I don’t generally think about specific lines or wording other than as I’m writing them. The process is more improvisational than intellectual. One exception is the first line of a flash I wrote, From Yoyo. The first line is “I learned the word fuck from a girl named Yoyo,” which is a true statement. I had that line in my head for years before I built a flash behind it. That line is still stuck in my head, actually. Those might be my last words someday.

MA: “Prove It,” with its tension, suspense, depth, and humor, is my favorite story. Asking a writer to name their favorite work, especially in a collection of great stories, can be like asking a mother to declare one child as her favorite openly. But which story in the collection would you say is your favorite and why?

JB: Let’s see! There’s not one that springs to mind as the clear frontrunner. Usually the most recent story is my favorite. Or, not even my favorite—the only one I like at all!

Thanks for saying such kind things about “Prove It.” That story is special to me, too, because I savored the process of writing it. I didn’t rush or fuss, and unfortunately I really tend toward rushing and fussing. I took my time and enjoyed living inside the confines of that world. Plus that story genuinely surprised me as it went and ended up feeling much more personal and revelatory than I had expected. I felt a bit exposed by it, like I gave away more of myself than I had intended to. But then I decided that was a cool feeling.
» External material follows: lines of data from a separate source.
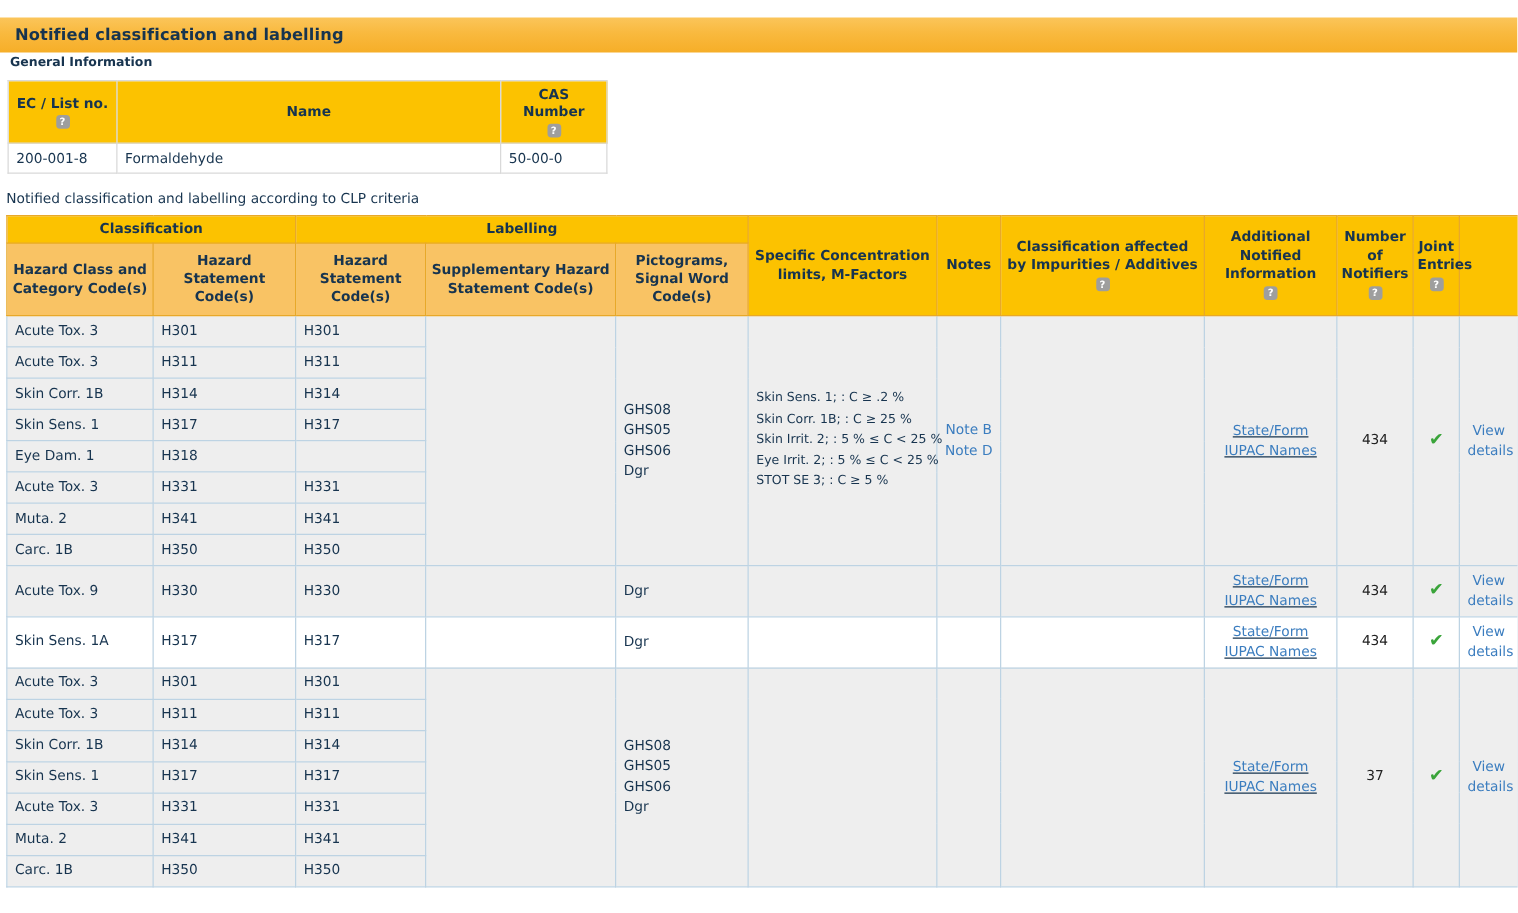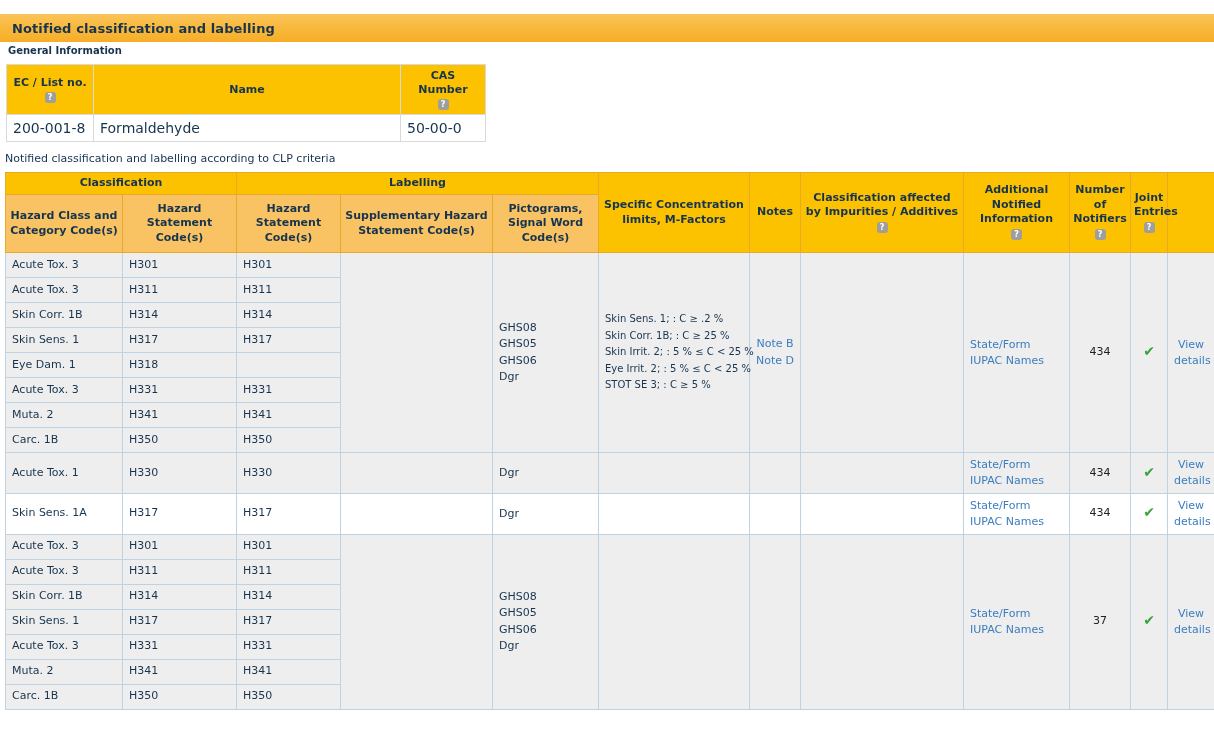--- a/index.html
+++ b/index.html
@@ -45,21 +45,21 @@
     font-size: 11px; font-weight: bold;
     padding: 4px 4px 3px 4px;
     text-align: center;
     line-height: 1.25;
     height: 38px;
     vertical-align: middle;
   }
   .gi-table td {
     border: 1px solid #d9d9d9;
     background: #ffffff;
-    font-size: 14px; color: #17344f;
+    font-size: 11px; color: #17344f;
     padding: 5px 6px;
     height: 21px;
     vertical-align: middle;
   }
   .col-ec   { width: 87px; }
   .col-name { width: 307px; }
   .col-cas  { width: 85px; }
 
   
   .help {
@@ -124,21 +124,21 @@
   .hcode { color: #3b7dbf; }
 
   .scl {
     font-size: 10px; line-height: 1.65; color: #17344f; text-align: left;
     white-space: nowrap;
   }
   .scl div { white-space: nowrap; }
 
   .pictos { line-height: 1.5; color: #17344f; }
   .notes-cell { text-align: center; line-height: 1.5; }
-  .ani { text-align: left; line-height: 1.45; }
+  .ani { text-align: center; line-height: 1.45; text-decoration: underline; }
 
   .check {
     color: #3aa43a; font-size: 14px; font-weight: bold; line-height: 1;
     display: inline-block;
   }
   .view { text-align:center; line-height: 1.45; }
 
   
   .w-hcc   { width: 117px; }
   .w-hsc1  { width: 114px; }
@@ -317,21 +317,21 @@
           <td>Muta. 2</td>
           <td class="hcode link">H341</td>
           <td class="hcode link">H341</td>
         </tr>
         <tr class="shade" style="height: 25px;">
           <td>Carc. 1B</td>
           <td class="hcode link">H350</td>
           <td class="hcode link">H350</td>
         </tr>
         <tr class="shade" style="height: 25px;">
-          <td>Acute Tox. 1</td>
+          <td>Acute Tox. 9</td>
           <td class="hcode link">H330</td>
           <td class="hcode link">H330</td>
           <td rowspan="1"></td>
           <td rowspan="1">
             <div class="pictos">
               <div>Dgr</div>
             </div>
           </td>
           <td rowspan="1">
             <div class="scl"></div>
My favorite story to read aloud has become “All I Need are These Four Walls and Some Positive Feedback.” That story has this light, innocent energy that builds toward violent defiance and that’s fun to bring to life and perform in front of people who assume I’m normal.
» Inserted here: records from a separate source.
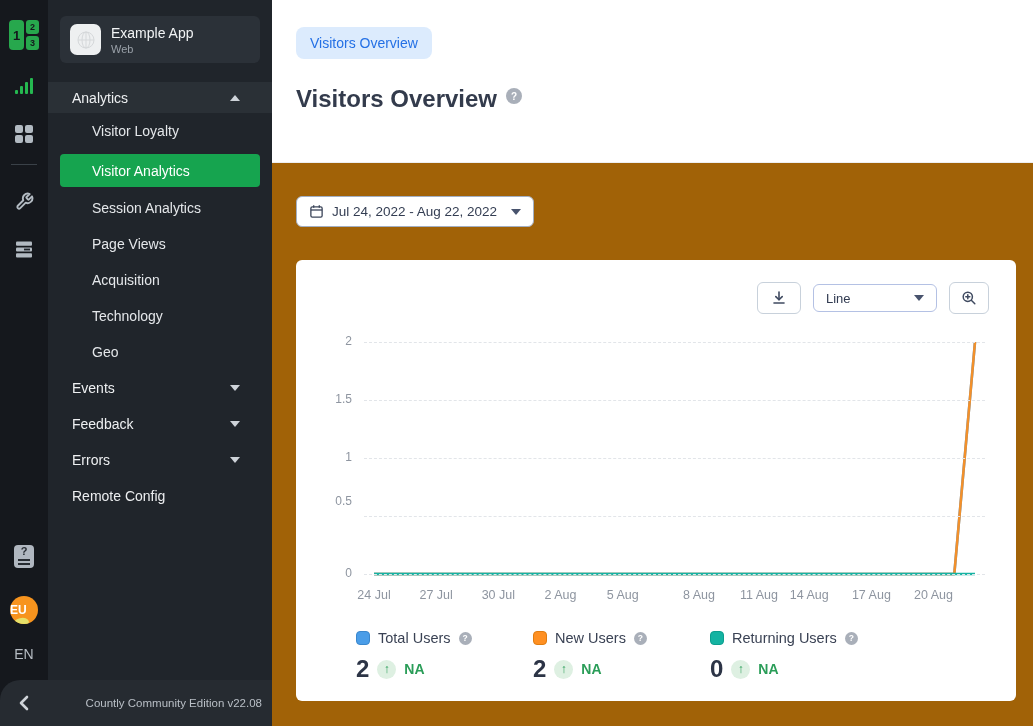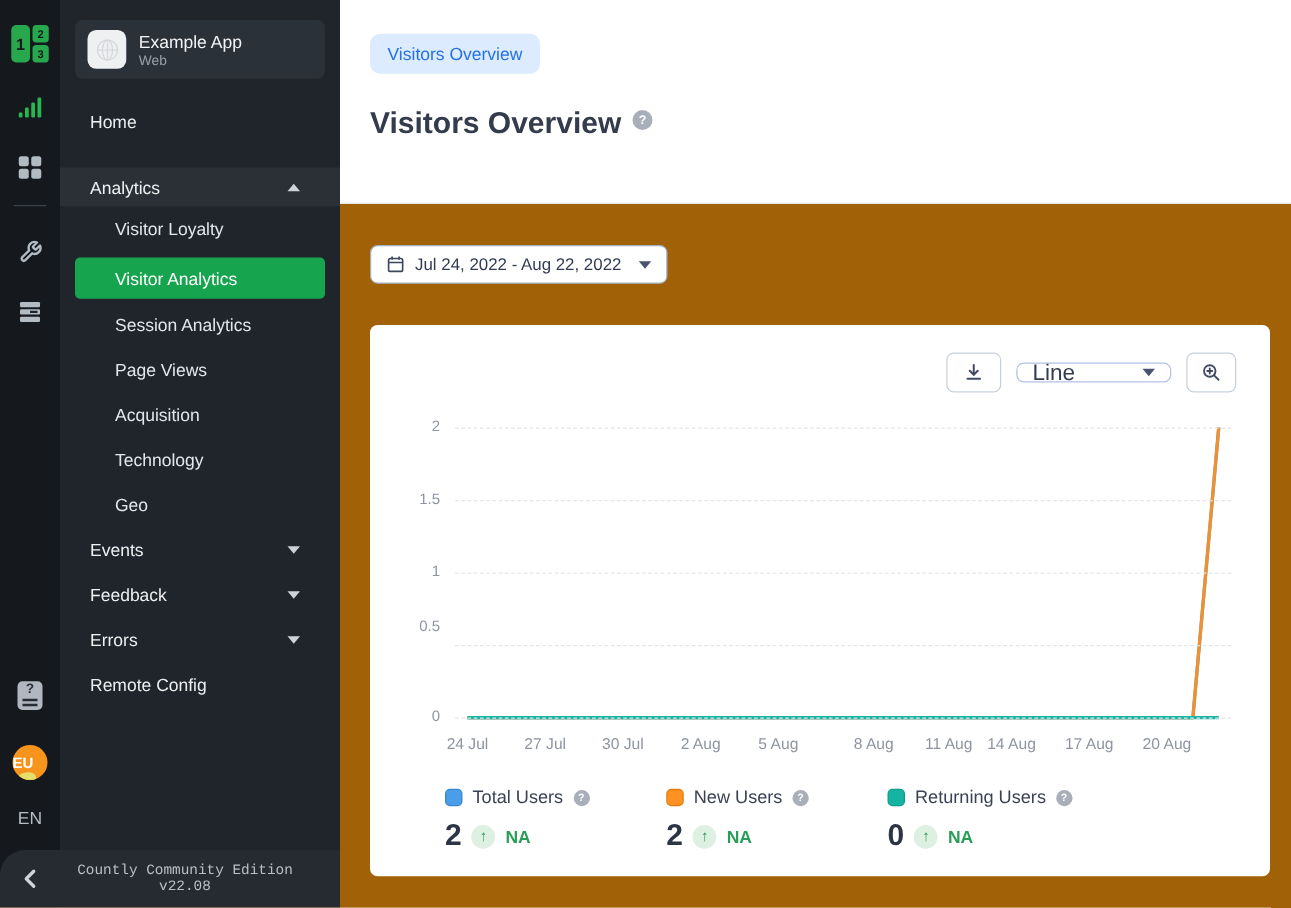--- a/index.html
+++ b/index.html
@@ -42,42 +42,42 @@
   .tri-down { width:0; height:0; border-left:5px solid transparent; border-right:5px solid transparent; border-top:6px solid #ced3d9; }
   .sub-item { margin:0 12px; height:36px; border-radius:4px; display:flex; align-items:center; padding-left:32px; font-size:14px; color:#e4e7ea; cursor:pointer; }
   .sub-item.first { margin-top:5px; }
   .sub-item.active { background:#16a44f; color:#fff; height:33px; margin-top:5px; margin-bottom:3px; }
   .gap35 { margin-top:35px; }
   .gap4  { margin-top:4px; }
 
   
   .bottom-bar { position:absolute; left:0; bottom:0; width:272px; height:46px; background:#262b31; border-radius:20px 0 0 0; display:flex; align-items:center; z-index:5; }
   .collapse-btn { width:48px; height:100%; display:flex; align-items:center; justify-content:center; cursor:pointer; }
-  .version { flex:1; text-align:center; font-size:11.5px; color:#b9bfc6; padding-right:24px;font-family:Liberation Mono, monospace; }
+  .version { flex:1; text-align:right; font-size:11.5px; color:#b9bfc6; padding-right:10px; }
 
   
   .main { flex:1; display:flex; flex-direction:column; background:#a16207; }
   .top-band { height:163px; background:#ffffff; border-bottom:1px solid #eceef1; padding-left:24px; }
   .tab-chip { display:inline-flex; margin-top:27px; padding:8px 14px; background:#dcebfd; color:#2470e5; font-size:14px; font-weight:500; border-radius:8px; cursor:pointer; }
   .page-title-row { display:flex; align-items:flex-start; margin-top:27px; gap:9px; }
   .page-title { font-size:24px; font-weight:700; color:#333b4c; line-height:26px; }
   .qmark { background:#a9afb9; color:#fff; border-radius:50%; display:inline-flex; align-items:center; justify-content:center; font-weight:bold; cursor:pointer; }
   .qmark.lg { width:16px; height:16px; font-size:10px; margin-top:2px; }
   .qmark.sm { width:13px; height:13px; font-size:8.5px; }
 
   .content { padding:33px 0 0 24px; }
   .date-picker { display:inline-flex; align-items:center; gap:8px; height:31px; padding:0 12px; background:#fff; border:1px solid #a2afc4; border-radius:6px; font-size:13.5px; color:#333d52; cursor:pointer; }
   .tri-sel { width:0; height:0; border-left:5px solid transparent; border-right:5px solid transparent; border-top:6px solid #48536d; margin-left:6px; }
 
   .card { margin-top:33px; width:720px; background:#ffffff; border-radius:6px; height:441px; }
   .toolbar { display:flex; justify-content:flex-end; align-items:center; gap:12px; padding:22px 27px 0 0; }
   .tool-btn { height:32px; background:#fff; border:1px solid #c8d1db; border-radius:6px; display:flex; align-items:center; justify-content:center; cursor:pointer; }
   .tool-btn.dl { width:44px; }
   .tool-btn.zm { width:40px; }
-  .select { height:16px; width:124px; background:#fff; border:1px solid #b4c1e4; border-radius:6px; display:flex; align-items:center; justify-content:space-between; padding:0 12px; font-size:18px; color:#313b51; cursor:pointer; }
+  .select { height:28px; width:124px; background:#fff; border:1px solid #b4c1e4; border-radius:6px; display:flex; align-items:center; justify-content:space-between; padding:0 12px; font-size:13px; color:#313b51; cursor:pointer; }
 
   .chart { position:relative; margin-top:28px; padding-left:68px; padding-right:31px; }
   .plot-area { position:relative; height:232px; }
   .gridline { position:absolute; left:0; right:0; border-top:1px dashed #e2e5e9; }
   .y-label { position:absolute; left:0; width:56px; text-align:right; font-size:12px; color:#8e95a0; }
   .series-svg { position:absolute; left:0; top:0; overflow:visible; }
   .x-axis { position:relative; height:22px; margin-top:8px; }
   .x-label { position:absolute; transform:translateX(-50%); font-size:12.5px; color:#8e95a0; white-space:nowrap; top:6px; }
 
   .legend { display:flex; margin:26px 0 0 60px; }
@@ -155,21 +155,20 @@
         <line x1="3" y1="11" x2="19" y2="11"></line>
           <line x1="11" y1="3" x2="11" y2="19"></line>
       </svg>
     </span>
     <span>
       <div class="app-name">Example App</div>
       <div class="app-type">Web</div>
     </span>
   </div>
 
-  <div class="menu-item home">Home</div>
 
   <div class="group-header">
     <span>Analytics</span>
     <span class="spacer"></span>
     <span class="tri-up"></span>
   </div>
 
   <div class="sub-item">Visitor Loyalty</div>
   <div class="sub-item active first">Visitor Analytics</div>
   <div class="sub-item">Session Analytics</div>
Janelle Bassett‘s story collection Thanks for This Riot won the Prairie Schooner Raz-Shumaker Book Prize in Fiction and was published by University of Nebraska Press in 2024. The collection was also longlisted for the 2025 PEN/Robert W. Bingham Prize for Debut Short Story Collection. Her writing appears in The Rumpus, Indiana Review, Smokelong Quarterly, American Literary Review, Cutbank, Washington Square Review, Wigleaf, and Best Microfiction. She lives in St. Louis and works in a public library.
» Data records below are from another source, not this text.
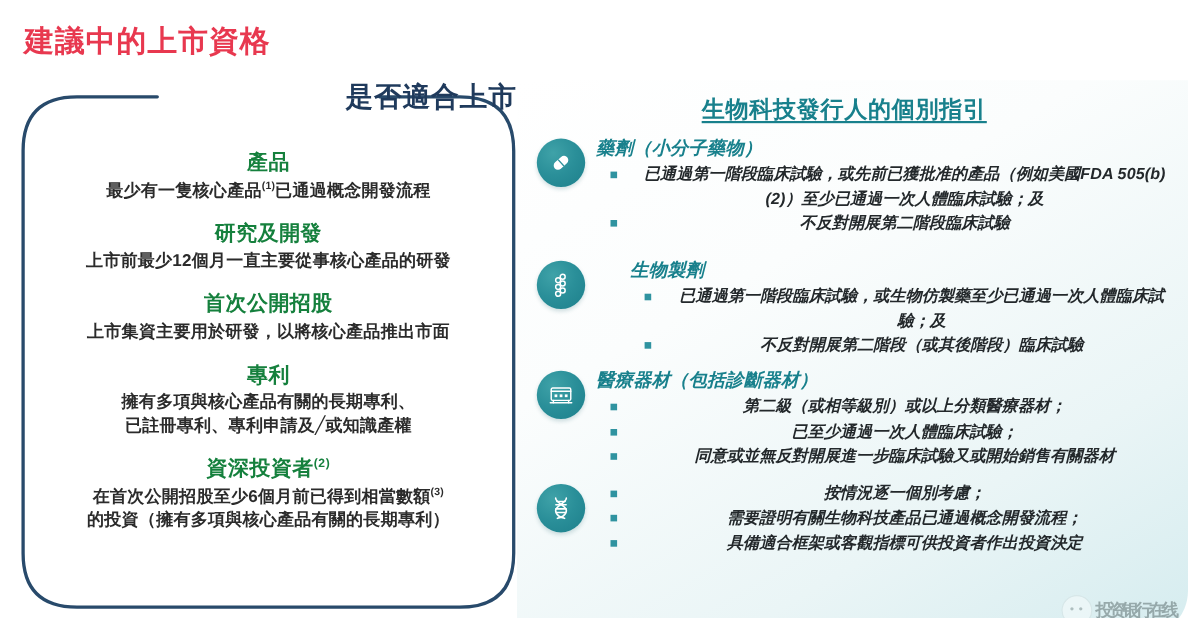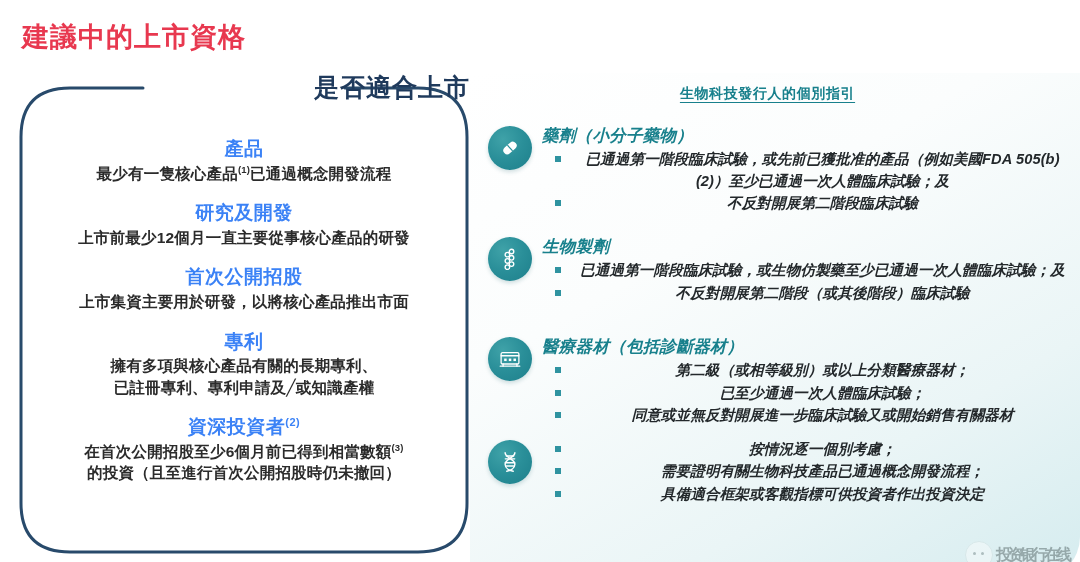--- a/index.html
+++ b/index.html
@@ -40,42 +40,42 @@
     letter-spacing:1px;
     white-space:nowrap;
   }
   #left-body{
     position:absolute;left:10px;right:10px;top:52px;
     text-align:center;
   }
   .lblock{margin-bottom:17px;}
   .lblock:last-child{margin-bottom:0;}
   .lb-head{
-    font-size:19px;font-weight:bold;color:#3b82f6;
+    font-size:19px;font-weight:bold;color:#15803d;
     line-height:1.25;margin-bottom:2px;letter-spacing:.5px;
   }
   .lb-head sup{font-size:11px;vertical-align:super;font-weight:bold;}
   .lb-text{
     font-size:15.5px;font-weight:bold;color:#2b2b2b;
     line-height:1.38;letter-spacing:.2px;
   }
   .lb-text sup{font-size:9.5px;vertical-align:super;}
 
   
   #right-panel{
     position:absolute;left:470px;top:56px;
     width:610px;height:506px;
     background:linear-gradient(150deg,#ffffff 0%,#fbfdfd 35%,#eaf5f6 72%,#d5ecef 100%);
     border-bottom-right-radius:42px;
     overflow:hidden;
   }
   #right-title{
     position:absolute;top:12px;left:0;width:595px;
     text-align:center;
-    font-size:14px;font-weight:bold;color:#18808c;
+    font-size:21px;font-weight:bold;color:#18808c;
     text-decoration:underline;
     text-underline-offset:4px;
     letter-spacing:.6px;
     white-space:nowrap;
   }
   .rgroup{
     position:absolute;left:18px;width:585px;
     display:flex;align-items:flex-start;
   }
   .ricon{
@@ -166,21 +166,21 @@
 
       <div class="lblock">
         <div class="lb-head">專利</div>
         <div class="lb-text">擁有多項與核心產品有關的長期專利、</div>
         <div class="lb-text">已註冊專利、專利申請及╱或知識產權</div>
       </div>
 
       <div class="lblock">
         <div class="lb-head"><span>資深投資者</span><sup>(2)</sup></div>
         <div class="lb-text"><span>在首次公開招股至少6個月前已得到相當數額</span><sup>(3)</sup></div>
-        <div class="lb-text">的投資（且至進行首次公開招股時仍未撤回）</div>
+        <div class="lb-text">的投資（擁有多項與核心產品有關的長期專利）</div>
       </div>
 
     </div>
   </div>
 
   <div id="right-panel">
 
     <div id="right-title">生物科技發行人的個別指引</div>
 
     <div class="rgroup" style="top:52px;">
@@ -194,21 +194,21 @@
       </div>
       <div class="rcontent">
         <div class="rhead">藥劑（小分子藥物）</div>
         <ul class="rlist">
           <li class="rli">已通過第一階段臨床試驗，或先前已獲批准的產品（例如美國FDA 505(b)(2)）至少已通過一次人體臨床試驗；及</li>
           <li class="rli">不反對開展第二階段臨床試驗</li>
         </ul>
       </div>
     </div>
 
-    <div class="rgroup" style="top:163px;">
+    <div class="rgroup" style="top:163px;gap:31px;">
       <div class="ricon">
         <svg width="26" height="26" viewBox="0 0 24 24">
           <g fill="none" stroke="#ffffff" stroke-width="1.25">
             <circle cx="13.4" cy="5.1" r="2.1"></circle>
             <circle cx="9.6" cy="8.0" r="2.1"></circle>
             <circle cx="13.4" cy="10.9" r="2.1"></circle>
             <circle cx="9.6" cy="13.8" r="2.1"></circle>
             <circle cx="13.4" cy="16.7" r="2.1"></circle>
             <circle cx="9.6" cy="19.5" r="2.1"></circle>
             <path d="M11.8 6.5 L11.2 6.6 M11.8 9.5 L11.2 9.4 M11.8 12.3 L11.2 12.4 M11.8 15.3 L11.2 15.2 M11.8 18.1 L11.2 18.2"></path>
Manasseh Azure Awuni is a Ghanaian investigative journalist and the author of four nonfiction books: Voice of Conscience (2016), Letters to My Future Wife (2017), The Fourth John: Reign, Rejection & Rebound (2019), Investigative Journalism in Africa: A Practical Manual (2023), and The President Ghana Never Got (2024). Awuni was a Nieman Journalism Fellowship at Harvard University for the 2023-2024 academic year. He studied for a B.A. in Communication Studies at the Ghana Institute of Journalism (GIJ) and an M.A. in the same field at the University of Ghana. He is pursuing an M.A. in English at the University of Nebraska-Lincoln, focusing on Creative Writing.